Wheelchair b-ball is nice but it has nothing to do with being a man or masculinity, or females and femininity, or anything, and the point here is that the public's desire to link it to masculinity is a sign of three very bad things: a) a pervasive sense of insecurity and inadequacy in many men which has a precise psychoanalytic characterization that I will not elaborate on here and which the ad reassures you is soooo not true, you loyal friend, you-- you're a real man; b) another example of the media teaching people how to want, how to think, in this case about themselves; c) the general public's exhaustion with masculine men who don't deliver on their masculinity, i.e. and e.g. getting the check.
"I think your interpretation of the ad is wrong." Maybe this is the Dexedrine talking, but I think you liked the ad. Do a system check: did you like the ad? "Well, I kinda liked the song." Yeah. That's why it was also in Grey's Anatomy.
You may have heard that it's hard to be a modern woman because of "the impossible expectations media sets", but you should try it from the penis side. Not measuring up in America generates a distinct response in men, let's see if I can elicit it in you. No? Wanna bet?
Here's an ad that is female analogue of the Guinness ad, i.e. it played on the same show and time. Let's run the experiment.

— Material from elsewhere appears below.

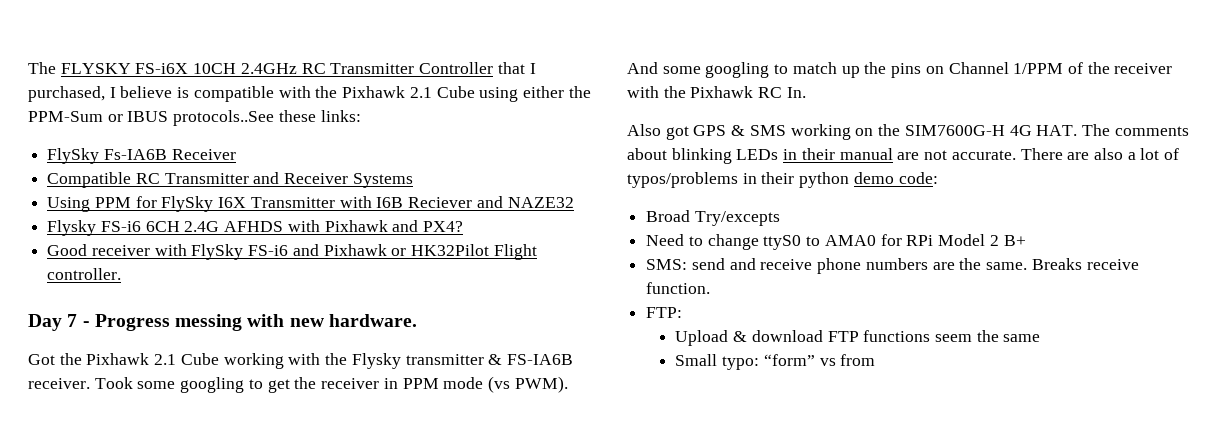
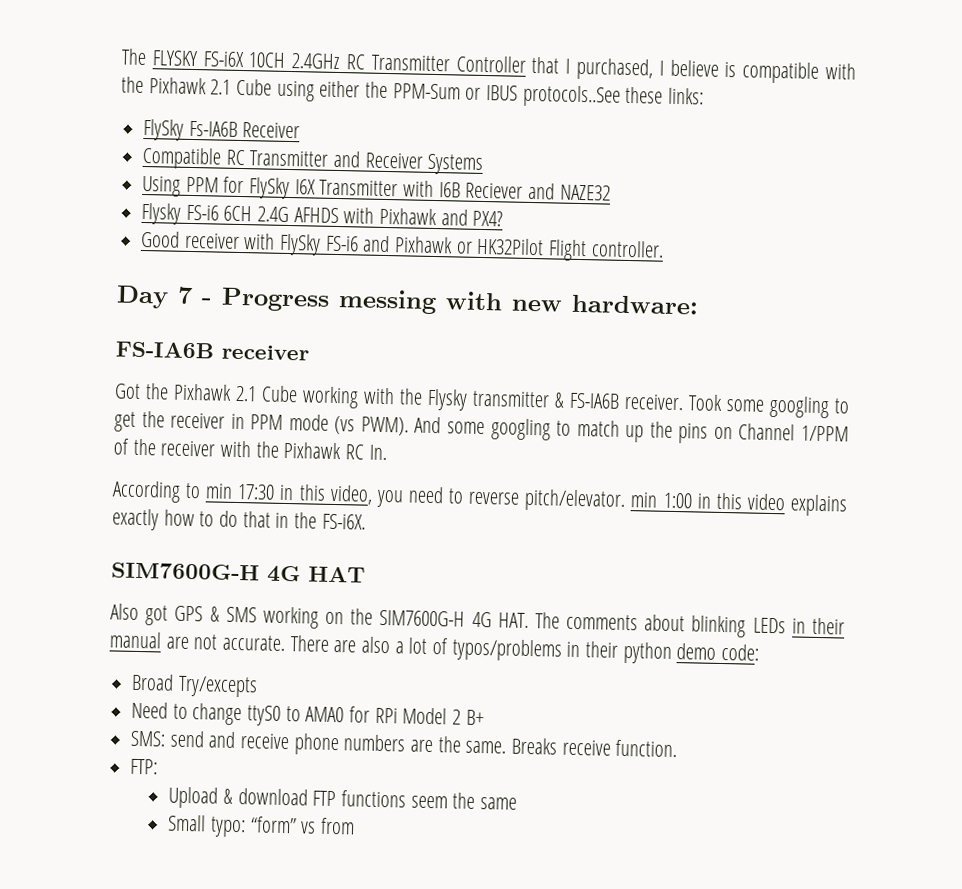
[328,314,417,327] hardware. -> [571,294,699,315] [115,341,309,361] hardware: // FS-IA6B receiver
(806, 92) none -> [112,480,849,517] [112,508,366,531] [111,562,366,583] // According to min 17:30 in this video, you need to reverse pitch/elevator. min 1:00 in this video explains exactly how to do that in the FS-i6X. // SIM7600G-H 4G HAT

Storyboard: Raining. Pretty brunette in Iris & Ink trench and skirt sufficiently above the knee comes out of a Lean In and, oopsy, she has no umbrella. Oh my God, that's so hysterical. So she runs to a passing salaryman and huddles underneath his. He's surprised, obviously, the last half-Asian to come up on a white guy in the rain was The Ring and we all know how that ended. (Code for "Asian" by walking by a Chinese restaurant.) She gazes into his eyes. "We're headed the same way, right?" she NLPs. "Yeah!" he responds, but five steps later you can see his pacemaker go off as she blue balls him for another umbrella that crosses their path, this time a basketball player's. (Everybody still with me? Let's keep going.) A few steps later, she froggers off towards the next passing guy, and when she settles in their eye contact lingers for longer than this married guy has had in a decade. "After you," she says in some kind of way that means some kind of thing. Three more steps, and she dumps him and his thrifty tote bag for a luxury SUV. She closes the door, a sigh of relief. She made it.

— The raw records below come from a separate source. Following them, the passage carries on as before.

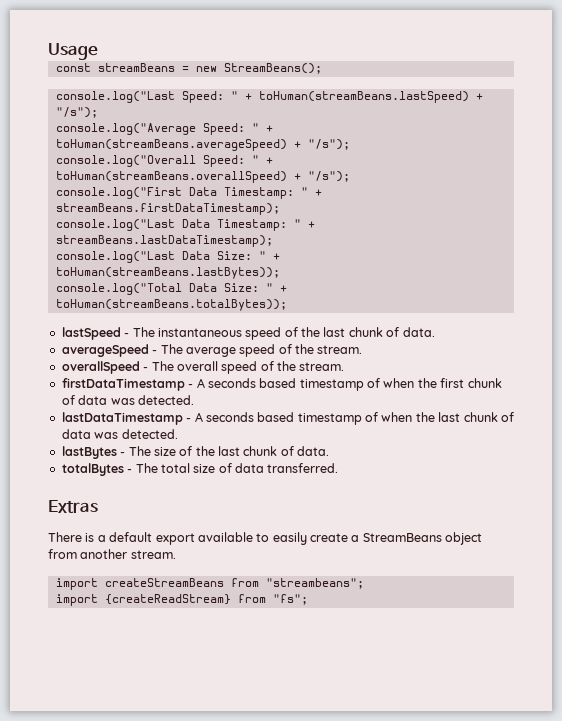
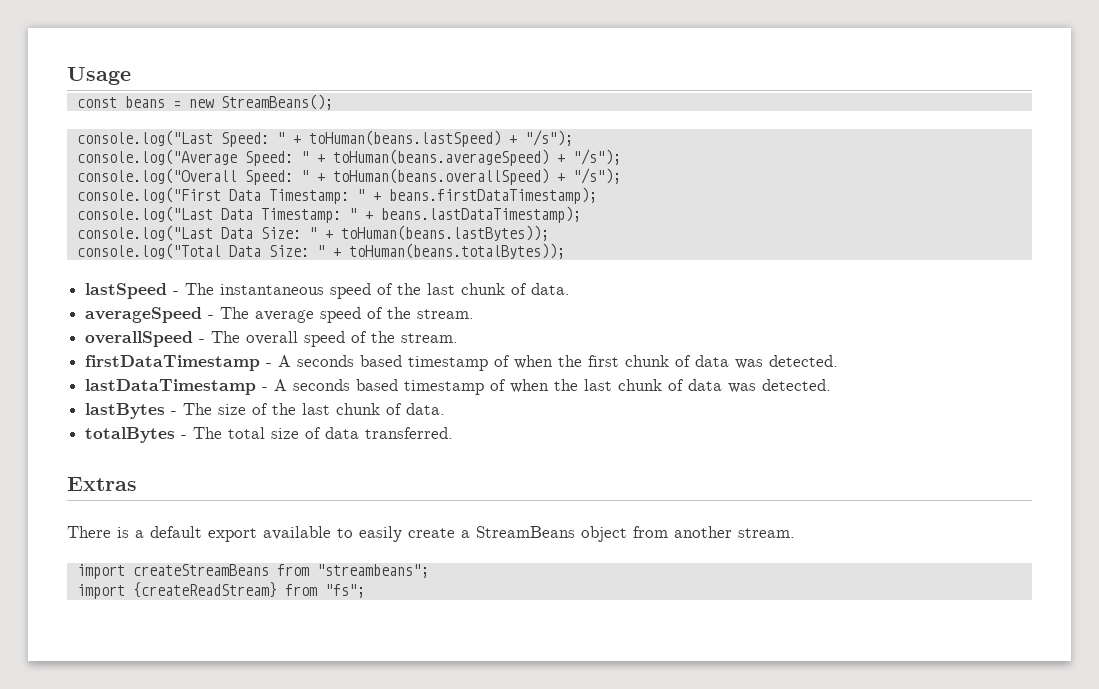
[97,63,175,72] streamBeans -> [124,96,165,108] beans
[258,91,469,103] toHuman(streamBeans.lastSpeed) -> [308,130,501,147] toHuman(beans.lastSpeed)
[55,139,287,151] toHuman(streamBeans.averageSpeed) -> [332,149,549,166] toHuman(beans.averageSpeed)
[55,171,287,183] toHuman(streamBeans.overallSpeed) -> [332,168,549,185] toHuman(beans.overallSpeed)
[55,203,280,215] streamBeans.firstDataTimestamp); -> [388,187,597,204] beans.firstDataTimestamp);
[55,235,273,247] streamBeans.lastDataTimestamp); -> [380,206,581,223] beans.lastDataTimestamp);
[55,267,280,279] toHuman(streamBeans.lastBytes)); -> [340,225,549,241] toHuman(beans.lastBytes));
[55,299,287,311] toHuman(streamBeans.totalBytes)); -> [348,243,565,259] toHuman(beans.totalBytes));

So? How do you feel? Here's the tag line: "it's all in how you get there." Well, how did she get there?
Here's one interpretation: she's a cunt, by which I mean a woman. The commercial represents a reality about women, hopping from guy to guy, taking, taking, taking. And that sigh at the end was what she really thinks of men. =choads.

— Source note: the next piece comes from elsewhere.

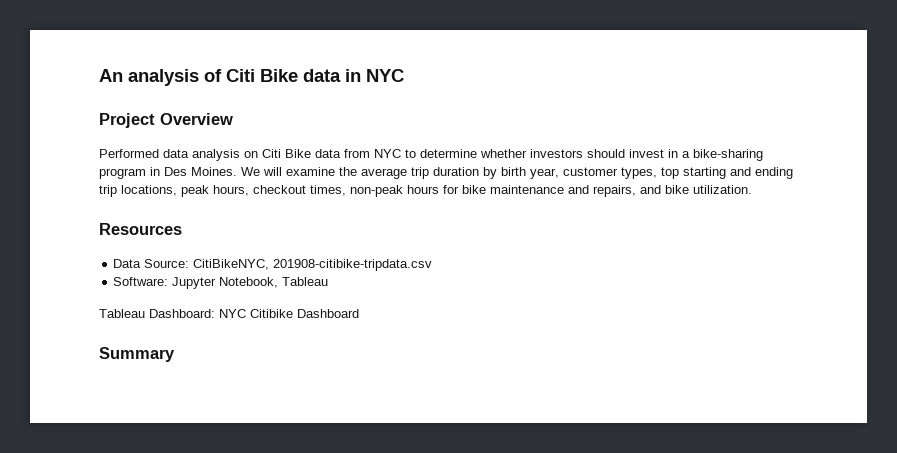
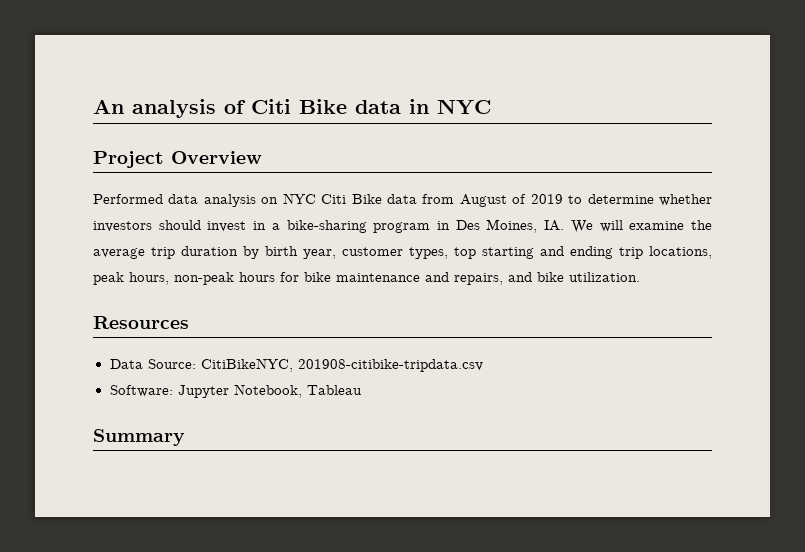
(258, 154) none -> [282,193,316,204] NYC
[374,149,401,158] NYC -> [459,194,563,207] August of 2019
[191,167,237,176] Moines. -> [486,219,565,233] Moines, IA.
[253,185,346,196] checkout times, -> (169, 278) none
[99,309,359,318] // Tableau Dashboard: NYC Citibike Dashboard -> (362, 390) none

You'll observe that this harpy never said thank you, she never even said excuse me. She just assumed it was ok, she was entitled, the world belongs to women, and when she got as far as his five and a half inches could take her, she was off to the next guy, black guys and homewrecking. Even better, she is proud of how she pulled it off, because getting to her car isn't the only goal, learning how to manipulate emasculated men is just as important, note she never used a woman. The tag line reminds women that they shouldn't feel to guilty about it, men are dispensable. As an aside, buy a Cadillac.
That's one interpretation, but the striking thing about the ad is how she explicitly did not slut her way from man to man. All she did was ask to use their umbrella-- and got it. That's the Female Power. What's enraging isn't that women are sluts, but that they are not sluts-- that they are able to manipulate men, get what they want, without paying for it. That message to female viewers is what gets men angry.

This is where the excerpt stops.